DATA FOR ANALYSIS.
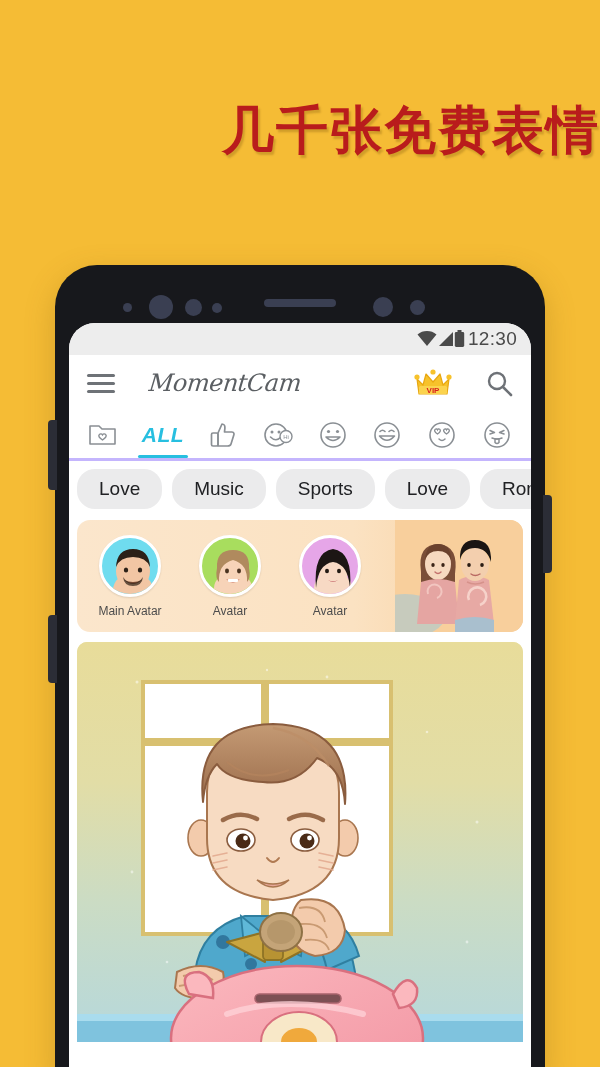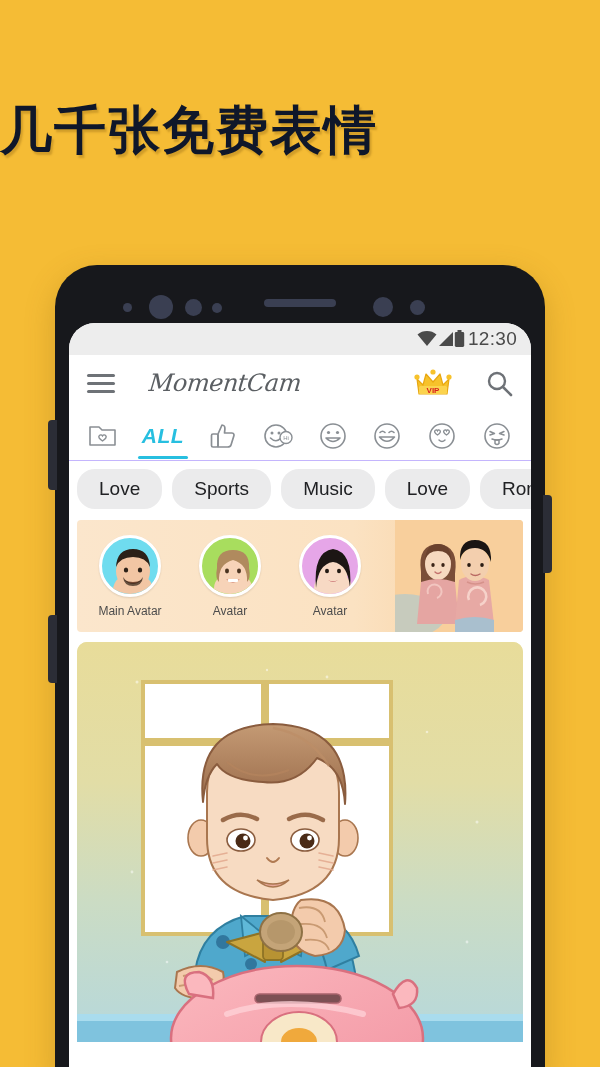--- a/index.html
+++ b/index.html
@@ -7,24 +7,24 @@
   body {
     background:#F5BC35;
     font-family:"Liberation Sans", sans-serif;
     position:relative;
   }
 
   
   .headline {
     position:absolute;
     top:104px; left:0; right:0;
-    text-align:left;
+    text-align:right;
     font-size:52px;
     font-weight:bold;
-    color:#0f172a;
+    color:#b91c1c;
     letter-spacing:2px;
     text-shadow: 2px 3px 2px rgba(120,80,10,0.28);
     font-family:"DejaVu Sans","Liberation Sans",sans-serif;
     line-height:1;
   }
 
   
   .phone {
     position:absolute;
     left:55px;
@@ -109,21 +109,21 @@
   .header-icons { display:flex; align-items:center;gap:12px; }
 
   
   .tabstrip {
     height:50px;
     background:#FFFFFF;
     display:flex;
     align-items:center;
     justify-content:space-between;
     padding:0 14px;
-    border-bottom:1px solid #c4b5fd;
+    border-bottom:3px solid #c4b5fd;
     position:relative;
   }
   .tab-item {
     width:40px; height:40px;
     display:flex; align-items:center; justify-content:center;
     position:relative;
     cursor:pointer;
   }
   .tab-all {
     font-style:italic;
@@ -160,21 +160,21 @@
     font-size:19px;
     color:#202124;
     white-space:nowrap;
     cursor:pointer;
   }
 
   
   .avatar-bar {
     margin:4px 8px 0 8px;
     height:112px;
-    border-radius:4px;
+    border-radius:13px;
     background:linear-gradient(90deg,#FBE6CC 0%,#FBE2C2 62%,#F8CF9C 100%);
     display:flex;
     align-items:center;
     position:relative;
     overflow:hidden;
   }
   .avatar-cell {
     width:94px;
     display:flex;
     flex-direction:column;
@@ -350,22 +350,22 @@
           <path d="M7 9.5 L11.5 11.5 L7 13" fill="none" stroke="#8A8F94" stroke-width="1.5" stroke-linejoin="round" stroke-linecap="round"></path>
           <path d="M21 9.5 L16.5 11.5 L21 13" fill="none" stroke="#8A8F94" stroke-width="1.5" stroke-linejoin="round" stroke-linecap="round"></path>
           <path d="M9 17 Q14 19 19 17" fill="none" stroke="#8A8F94" stroke-width="1.5" stroke-linecap="round"></path>
           <path d="M12 18 L12 21.5 Q14 23.5 16 21.5 L16 18 Z" fill="none" stroke="#8A8F94" stroke-width="1.5" stroke-linejoin="round"></path>
         </svg>
       </div>
     </div>
 
     <div class="chips">
       <div class="chip">Love</div>
+      <div class="chip">Music</div>
       <div class="chip">Sports</div>
-      <div class="chip">Music</div>
       <div class="chip">Love</div>
       <div class="chip">Rom</div>
     </div>
 
     <div class="avatar-bar">
 
       <div class="avatar-cell">
         <div class="av-circle" style="background:#6FDCEF;">
           <svg width="62" height="62" viewBox="0 0 62 62">
             <ellipse cx="31" cy="52" rx="20" ry="17" fill="#F2C6A4"></ellipse>

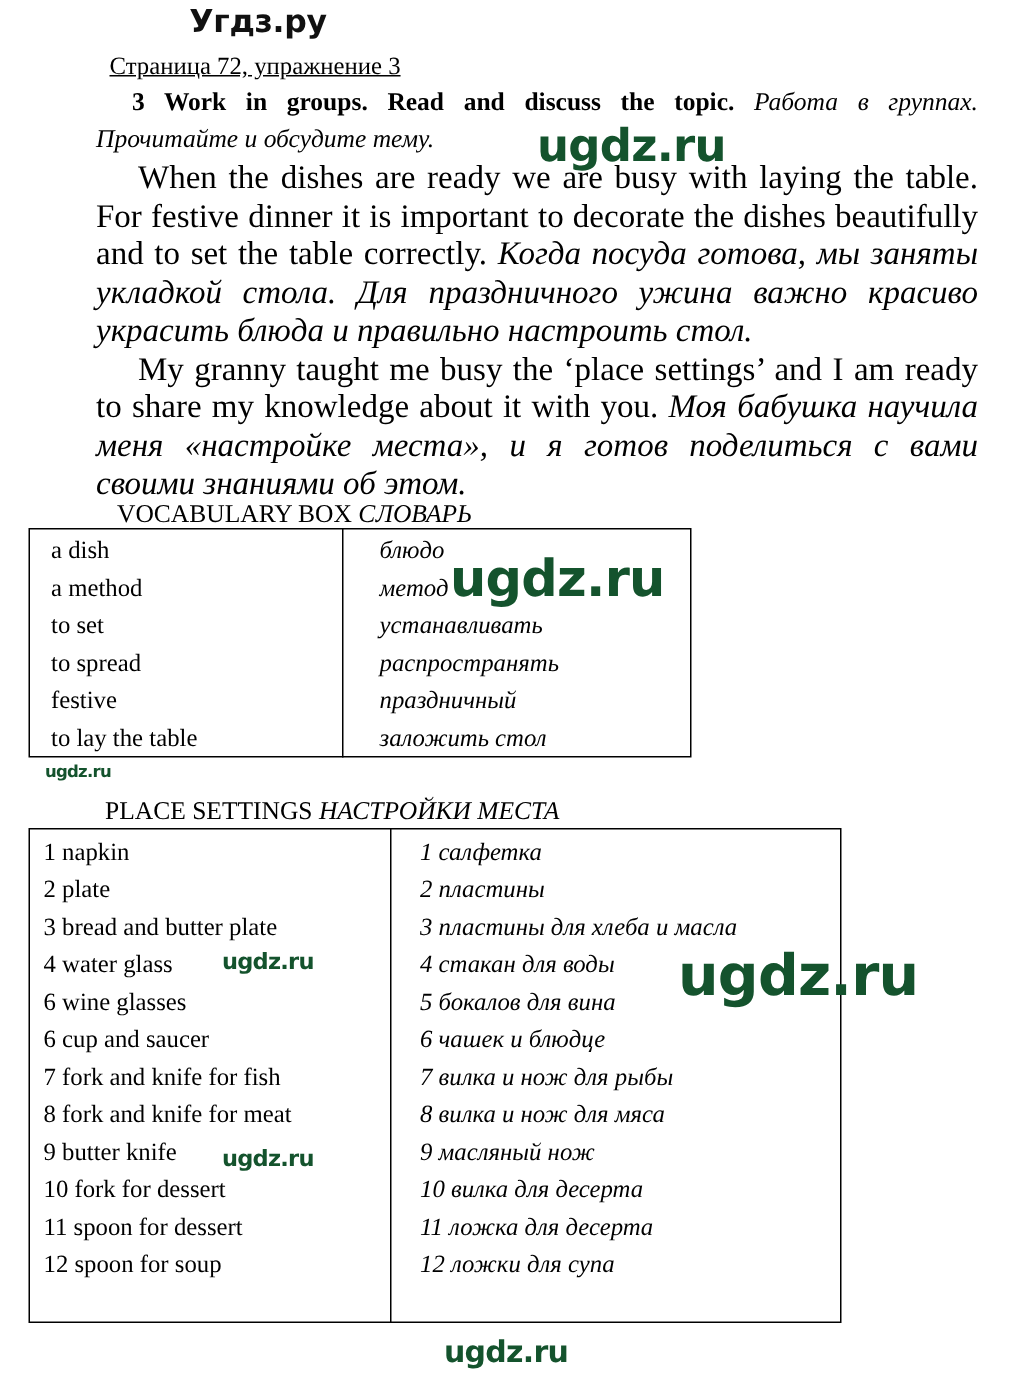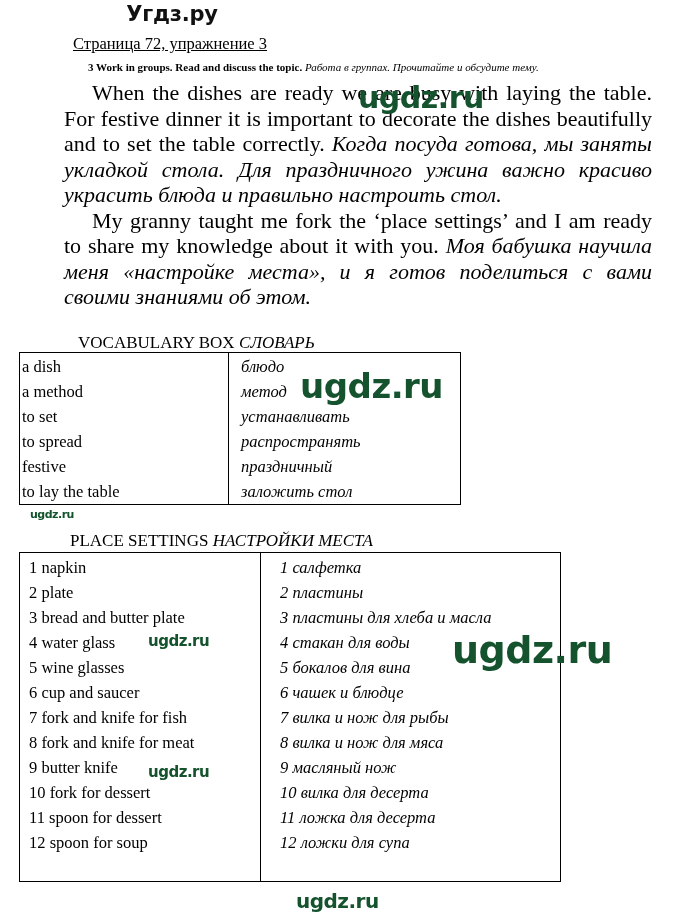--- a/index.html
+++ b/index.html
@@ -39,21 +39,21 @@
 
   
   .content {
     position: absolute;
     left: 64px;
     top: 33px;
     width: 588px;
   }
 
   .exercise-head {
-    font-size: 11px;
+    font-size: 17px;
     line-height: 25px;
     text-align: justify;
     text-indent: 24px;
     margin: 0 0 0 0;
   }
   .exercise-head .ru {
     font-style: italic;
     font-weight: normal;
   }
   .exercise-head .en {
@@ -129,21 +129,21 @@
     position: absolute;
     width: 0;
     border-left: 1.3px solid #000;
     box-sizing: border-box;
     pointer-events: none;
   }
 
   
   #vocab-frame  { left: 19px;  top: 352px; width: 442px; height: 153px; }
   #vocab-div    { left: 228px; top: 352px; height: 153px; }
-  #vocab-table  { left: 12px;  top: 354px; width: 500px; }
+  #vocab-table  { left: 24px;  top: 354px; width: 500px; }
   #vocab-table td.en { width: 209px; }
 
   
   #place-frame  { left: 19px;  top: 552px; width: 542px; height: 330px; }
   #place-div    { left: 260px; top: 552px; height: 330px; }
   #place-table  { left: 19px;  top: 555px; width: 504px; }
   #place-table td.en { width: 241px; }
 
   
   .wm {
@@ -179,21 +179,21 @@
       <span class="en">3 Work in groups. Read and discuss the topic.</span>
       <span class="ru">Работа в группах. Прочитайте и обсудите тему.</span>
     </p>
 
     <p class="para">
       <span>When the dishes are ready we are busy with laying the table. For festive dinner it is important to decorate the dishes beautifully and to set the table correctly.</span>
       <span class="ru">Когда посуда готова, мы заняты укладкой стола. Для праздничного ужина важно красиво украсить блюда и правильно настроить стол.</span>
     </p>
 
     <p class="para">
-      <span>My granny taught me fork the ‘place settings’ and I am ready to share my knowledge about it with you.</span>
+      <span>My granny taught me busy the ‘place settings’ and I am ready to share my knowledge about it with you.</span>
       <span class="ru">Моя бабушка научила меня «настройке места», и я готов поделиться с вами своими знаниями об этом.</span>
     </p>
   </div>
 
   <div class="caption cap-vocab">
     <span>VOCABULARY BOX</span>
     <span class="ru">СЛОВАРЬ</span>
   </div>
 
   <table class="wordbox" id="vocab-table">
@@ -244,21 +244,21 @@
       </tr>
       <tr>
         <td class="en">3 bread and butter plate</td>
         <td class="ru">3 пластины для хлеба и масла</td>
       </tr>
       <tr>
         <td class="en">4 water glass</td>
         <td class="ru">4 стакан для воды</td>
       </tr>
       <tr>
-        <td class="en">5 wine glasses</td>
+        <td class="en">6 wine glasses</td>
         <td class="ru">5 бокалов для вина</td>
       </tr>
       <tr>
         <td class="en">6 cup and saucer</td>
         <td class="ru">6 чашек и блюдце</td>
       </tr>
       <tr>
         <td class="en">7 fork and knife for fish</td>
         <td class="ru">7 вилка и нож для рыбы</td>
       </tr>

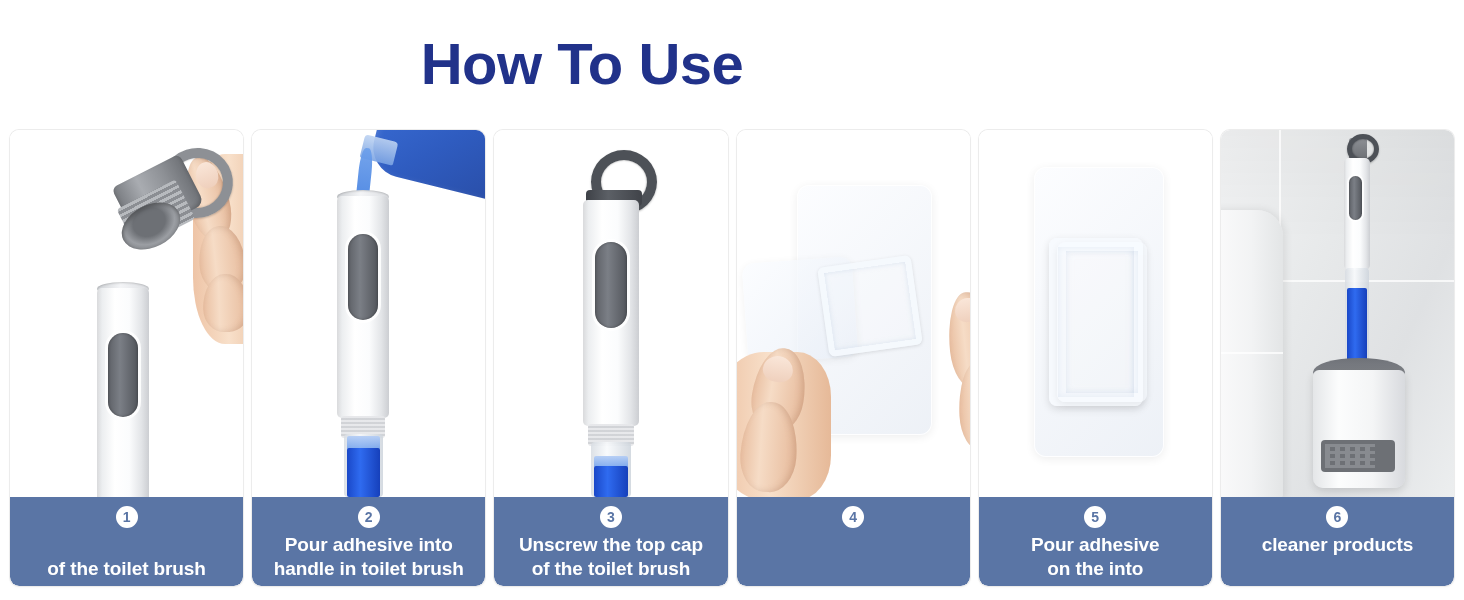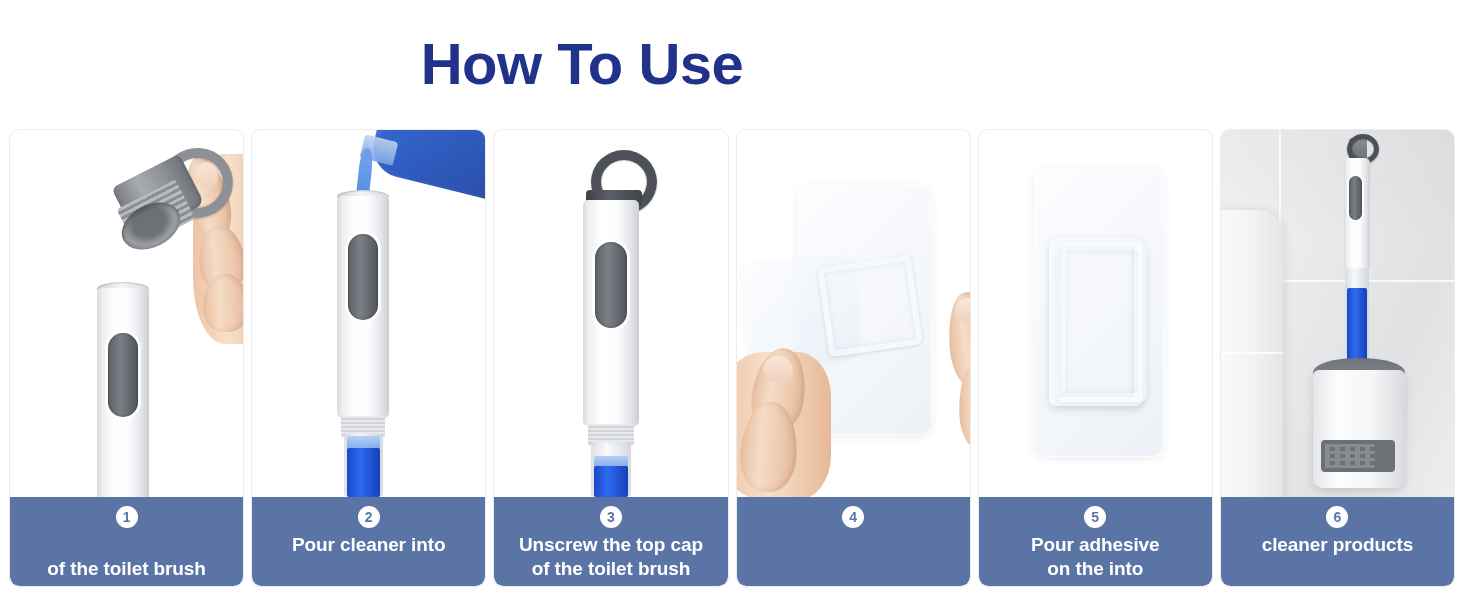--- a/index.html
+++ b/index.html
@@ -353,21 +353,22 @@
         <div class="tube" style="left:85px;top:66px;width:52px;height:222px;"></div>
         <div class="grip" style="left:96px;top:104px;width:30px;height:86px;"></div>
         <div class="thread" style="left:89px;top:286px;width:44px;height:22px;"></div>
         <div class="reservoir" style="left:92px;top:304px;width:39px;height:63px;"></div>
         <div class="liquid-foam" style="left:95px;top:306px;width:33px;height:14px;"></div>
         <div class="liquid" style="left:95px;top:318px;width:33px;height:49px;"></div>
       </div>
       <div class="caption">
         <div class="badge">2</div>
         <div class="caption-text">
-          <span>Pour cleaner into</span><br>
+          <span>Pour adhesive into</span><br>
+          <span>handle in toilet brush</span>
         </div>
       </div>
     </div>
 
     <div class="step">
       <div class="photo">
         <div class="ring-dark" style="left:97px;top:20px;width:46px;height:44px;"></div>
         <div class="cap-collar-dark" style="left:92px;top:60px;width:56px;height:16px;"></div>
         <div class="tube" style="left:89px;top:70px;width:56px;height:226px;"></div>
         <div class="grip" style="left:101px;top:112px;width:32px;height:86px;"></div>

EXERCISE DIRECTIONS.
Your answer must be an exact transcription of the records above, minus the pictures.

TASK RESULT.
--- a/index.html
+++ b/index.html
@@ -7,24 +7,24 @@
   body {
     background:#F5BC35;
     font-family:"Liberation Sans", sans-serif;
     position:relative;
   }
 
   
   .headline {
     position:absolute;
     top:104px; left:0; right:0;
-    text-align:left;
+    text-align:right;
     font-size:52px;
     font-weight:bold;
-    color:#0f172a;
+    color:#b91c1c;
     letter-spacing:2px;
     text-shadow: 2px 3px 2px rgba(120,80,10,0.28);
     font-family:"DejaVu Sans","Liberation Sans",sans-serif;
     line-height:1;
   }
 
   
   .phone {
     position:absolute;
     left:55px;
@@ -109,21 +109,21 @@
   .header-icons { display:flex; align-items:center;gap:12px; }
 
   
   .tabstrip {
     height:50px;
     background:#FFFFFF;
     display:flex;
     align-items:center;
     justify-content:space-between;
     padding:0 14px;
-    border-bottom:1px solid #c4b5fd;
+    border-bottom:3px solid #c4b5fd;
     position:relative;
   }
   .tab-item {
     width:40px; height:40px;
     display:flex; align-items:center; justify-content:center;
     position:relative;
     cursor:pointer;
   }
   .tab-all {
     font-style:italic;
@@ -160,21 +160,21 @@
     font-size:19px;
     color:#202124;
     white-space:nowrap;
     cursor:pointer;
   }
 
   
   .avatar-bar {
     margin:4px 8px 0 8px;
     height:112px;
-    border-radius:4px;
+    border-radius:13px;
     background:linear-gradient(90deg,#FBE6CC 0%,#FBE2C2 62%,#F8CF9C 100%);
     display:flex;
     align-items:center;
     position:relative;
     overflow:hidden;
   }
   .avatar-cell {
     width:94px;
     display:flex;
     flex-direction:column;
@@ -350,22 +350,22 @@
           <path d="M7 9.5 L11.5 11.5 L7 13" fill="none" stroke="#8A8F94" stroke-width="1.5" stroke-linejoin="round" stroke-linecap="round"></path>
           <path d="M21 9.5 L16.5 11.5 L21 13" fill="none" stroke="#8A8F94" stroke-width="1.5" stroke-linejoin="round" stroke-linecap="round"></path>
           <path d="M9 17 Q14 19 19 17" fill="none" stroke="#8A8F94" stroke-width="1.5" stroke-linecap="round"></path>
           <path d="M12 18 L12 21.5 Q14 23.5 16 21.5 L16 18 Z" fill="none" stroke="#8A8F94" stroke-width="1.5" stroke-linejoin="round"></path>
         </svg>
       </div>
     </div>
 
     <div class="chips">
       <div class="chip">Love</div>
+      <div class="chip">Music</div>
       <div class="chip">Sports</div>
-      <div class="chip">Music</div>
       <div class="chip">Love</div>
       <div class="chip">Rom</div>
     </div>
 
     <div class="avatar-bar">
 
       <div class="avatar-cell">
         <div class="av-circle" style="background:#6FDCEF;">
           <svg width="62" height="62" viewBox="0 0 62 62">
             <ellipse cx="31" cy="52" rx="20" ry="17" fill="#F2C6A4"></ellipse>

--- a/index.html
+++ b/index.html
@@ -39,21 +39,21 @@
 
   
   .content {
     position: absolute;
     left: 64px;
     top: 33px;
     width: 588px;
   }
 
   .exercise-head {
-    font-size: 11px;
+    font-size: 17px;
     line-height: 25px;
     text-align: justify;
     text-indent: 24px;
     margin: 0 0 0 0;
   }
   .exercise-head .ru {
     font-style: italic;
     font-weight: normal;
   }
   .exercise-head .en {
@@ -129,21 +129,21 @@
     position: absolute;
     width: 0;
     border-left: 1.3px solid #000;
     box-sizing: border-box;
     pointer-events: none;
   }
 
   
   #vocab-frame  { left: 19px;  top: 352px; width: 442px; height: 153px; }
   #vocab-div    { left: 228px; top: 352px; height: 153px; }
-  #vocab-table  { left: 12px;  top: 354px; width: 500px; }
+  #vocab-table  { left: 24px;  top: 354px; width: 500px; }
   #vocab-table td.en { width: 209px; }
 
   
   #place-frame  { left: 19px;  top: 552px; width: 542px; height: 330px; }
   #place-div    { left: 260px; top: 552px; height: 330px; }
   #place-table  { left: 19px;  top: 555px; width: 504px; }
   #place-table td.en { width: 241px; }
 
   
   .wm {
@@ -179,21 +179,21 @@
       <span class="en">3 Work in groups. Read and discuss the topic.</span>
       <span class="ru">Работа в группах. Прочитайте и обсудите тему.</span>
     </p>
 
     <p class="para">
       <span>When the dishes are ready we are busy with laying the table. For festive dinner it is important to decorate the dishes beautifully and to set the table correctly.</span>
       <span class="ru">Когда посуда готова, мы заняты укладкой стола. Для праздничного ужина важно красиво украсить блюда и правильно настроить стол.</span>
     </p>
 
     <p class="para">
-      <span>My granny taught me fork the ‘place settings’ and I am ready to share my knowledge about it with you.</span>
+      <span>My granny taught me busy the ‘place settings’ and I am ready to share my knowledge about it with you.</span>
       <span class="ru">Моя бабушка научила меня «настройке места», и я готов поделиться с вами своими знаниями об этом.</span>
     </p>
   </div>
 
   <div class="caption cap-vocab">
     <span>VOCABULARY BOX</span>
     <span class="ru">СЛОВАРЬ</span>
   </div>
 
   <table class="wordbox" id="vocab-table">
@@ -244,21 +244,21 @@
       </tr>
       <tr>
         <td class="en">3 bread and butter plate</td>
         <td class="ru">3 пластины для хлеба и масла</td>
       </tr>
       <tr>
         <td class="en">4 water glass</td>
         <td class="ru">4 стакан для воды</td>
       </tr>
       <tr>
-        <td class="en">5 wine glasses</td>
+        <td class="en">6 wine glasses</td>
         <td class="ru">5 бокалов для вина</td>
       </tr>
       <tr>
         <td class="en">6 cup and saucer</td>
         <td class="ru">6 чашек и блюдце</td>
       </tr>
       <tr>
         <td class="en">7 fork and knife for fish</td>
         <td class="ru">7 вилка и нож для рыбы</td>
       </tr>

--- a/index.html
+++ b/index.html
@@ -353,21 +353,22 @@
         <div class="tube" style="left:85px;top:66px;width:52px;height:222px;"></div>
         <div class="grip" style="left:96px;top:104px;width:30px;height:86px;"></div>
         <div class="thread" style="left:89px;top:286px;width:44px;height:22px;"></div>
         <div class="reservoir" style="left:92px;top:304px;width:39px;height:63px;"></div>
         <div class="liquid-foam" style="left:95px;top:306px;width:33px;height:14px;"></div>
         <div class="liquid" style="left:95px;top:318px;width:33px;height:49px;"></div>
       </div>
       <div class="caption">
         <div class="badge">2</div>
         <div class="caption-text">
-          <span>Pour cleaner into</span><br>
+          <span>Pour adhesive into</span><br>
+          <span>handle in toilet brush</span>
         </div>
       </div>
     </div>
 
     <div class="step">
       <div class="photo">
         <div class="ring-dark" style="left:97px;top:20px;width:46px;height:44px;"></div>
         <div class="cap-collar-dark" style="left:92px;top:60px;width:56px;height:16px;"></div>
         <div class="tube" style="left:89px;top:70px;width:56px;height:226px;"></div>
         <div class="grip" style="left:101px;top:112px;width:32px;height:86px;"></div>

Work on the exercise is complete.